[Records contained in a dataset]

=== Section Start ===

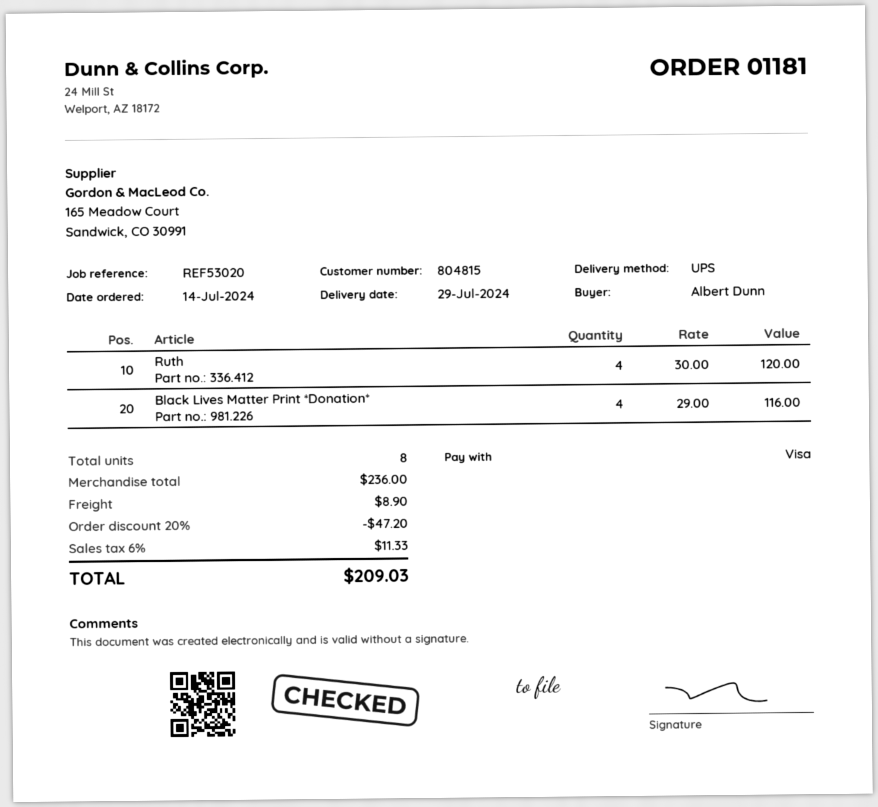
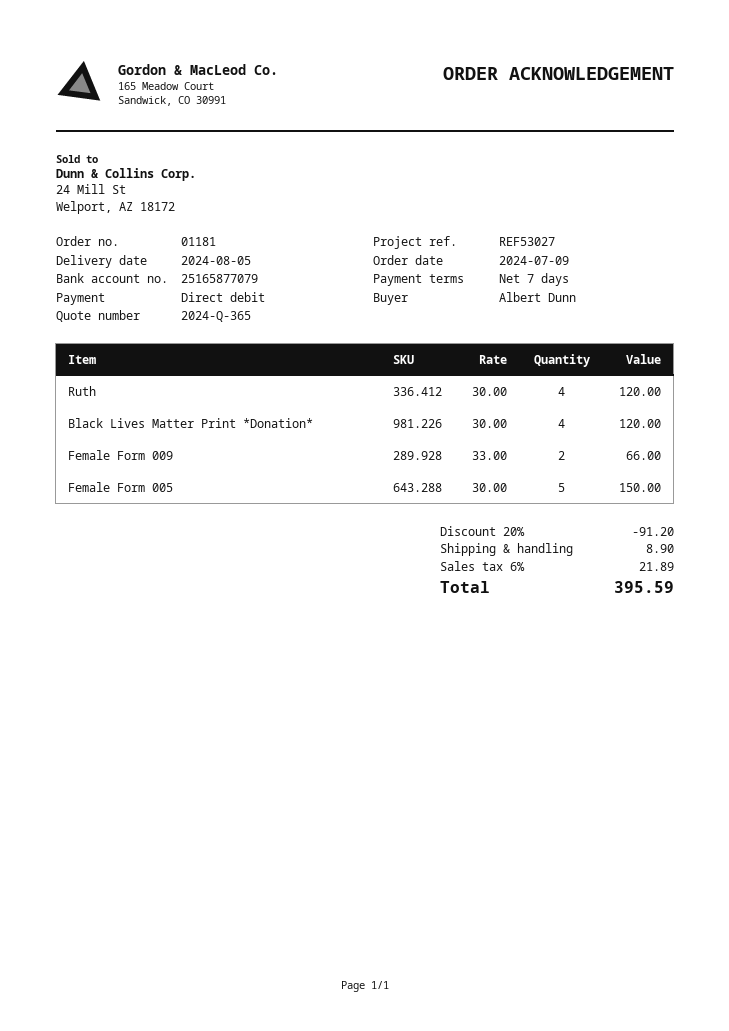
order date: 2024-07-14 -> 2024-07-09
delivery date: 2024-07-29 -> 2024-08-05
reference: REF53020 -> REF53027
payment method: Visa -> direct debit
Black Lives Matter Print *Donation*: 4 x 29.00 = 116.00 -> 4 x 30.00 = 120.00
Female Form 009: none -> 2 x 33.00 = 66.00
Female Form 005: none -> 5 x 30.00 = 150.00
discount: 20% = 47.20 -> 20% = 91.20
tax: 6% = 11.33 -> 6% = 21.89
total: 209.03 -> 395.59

=== Section End ===

WHAT IS BEING ASKED:
Could you output the full set of entries exactly, skipping every picture?

THE COMPLETED TASK:
order date: 2024-07-14 -> 2024-07-09
delivery date: 2024-07-29 -> 2024-08-05
reference: REF53020 -> REF53027
payment method: Visa -> direct debit
Black Lives Matter Print *Donation*: 4 x 29.00 = 116.00 -> 4 x 30.00 = 120.00
Female Form 009: none -> 2 x 33.00 = 66.00
Female Form 005: none -> 5 x 30.00 = 150.00
discount: 20% = 47.20 -> 20% = 91.20
tax: 6% = 11.33 -> 6% = 21.89
total: 209.03 -> 395.59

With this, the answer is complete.